Exercise goal ▸ Count every line below that contains "title", then give that count and nothing else.
(Material provided)
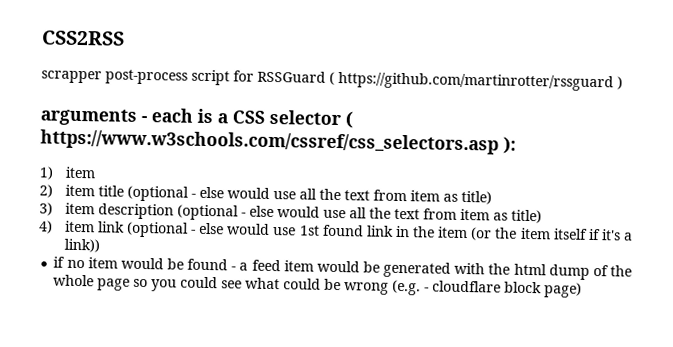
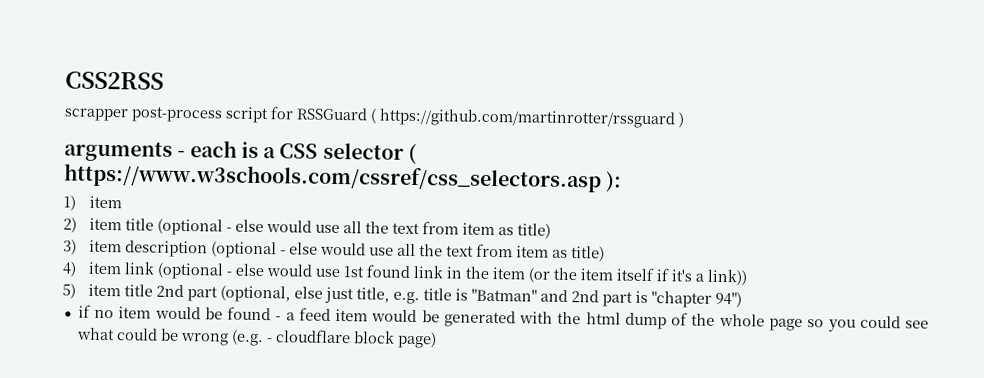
(100, 245) none -> [62,283,742,308] // 5) item title 2nd part (optional, else just title, e.g. title is "Batman" and 2nd part is "chapter 94")

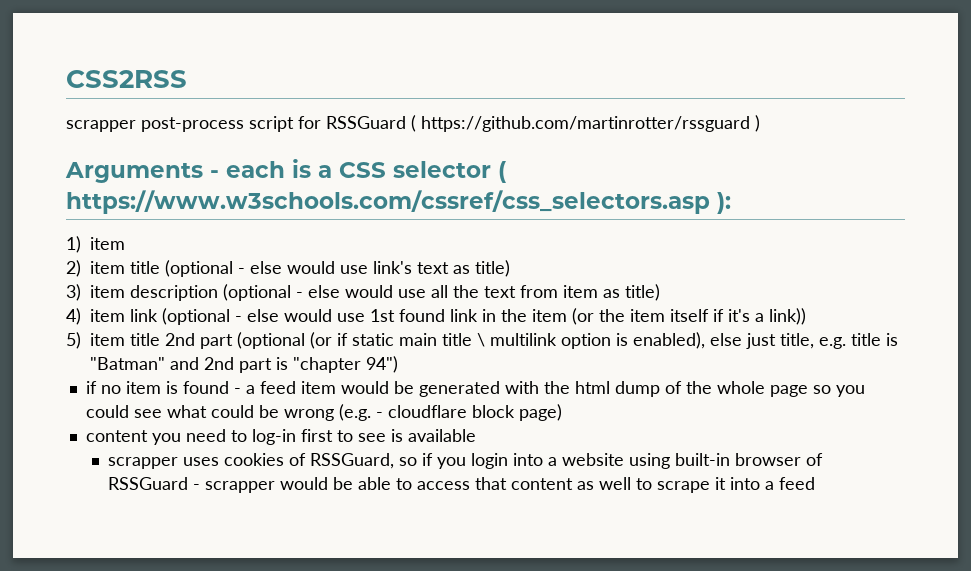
[64,140,173,162] arguments -> [65,162,203,183] Arguments
[342,221,495,236] all the text from item -> [373,261,449,274] link's text
[219,285,291,303] (optional, -> [237,332,705,349] (optional (or if static main title \ multilink option is enabled),
[154,306,223,320] would be -> [165,381,178,394] is
(437, 340) none -> [85,429,476,445] [108,453,824,469] [108,477,816,493] // content you need to log-in first to see is available // scrapper uses cookies of RSSGuard, so if you login into a website using built-in browser of RSSGuard - scrapper would be able to access that content as well to scrape it into a feed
(End Material provided)
Solved exercise ▸ 2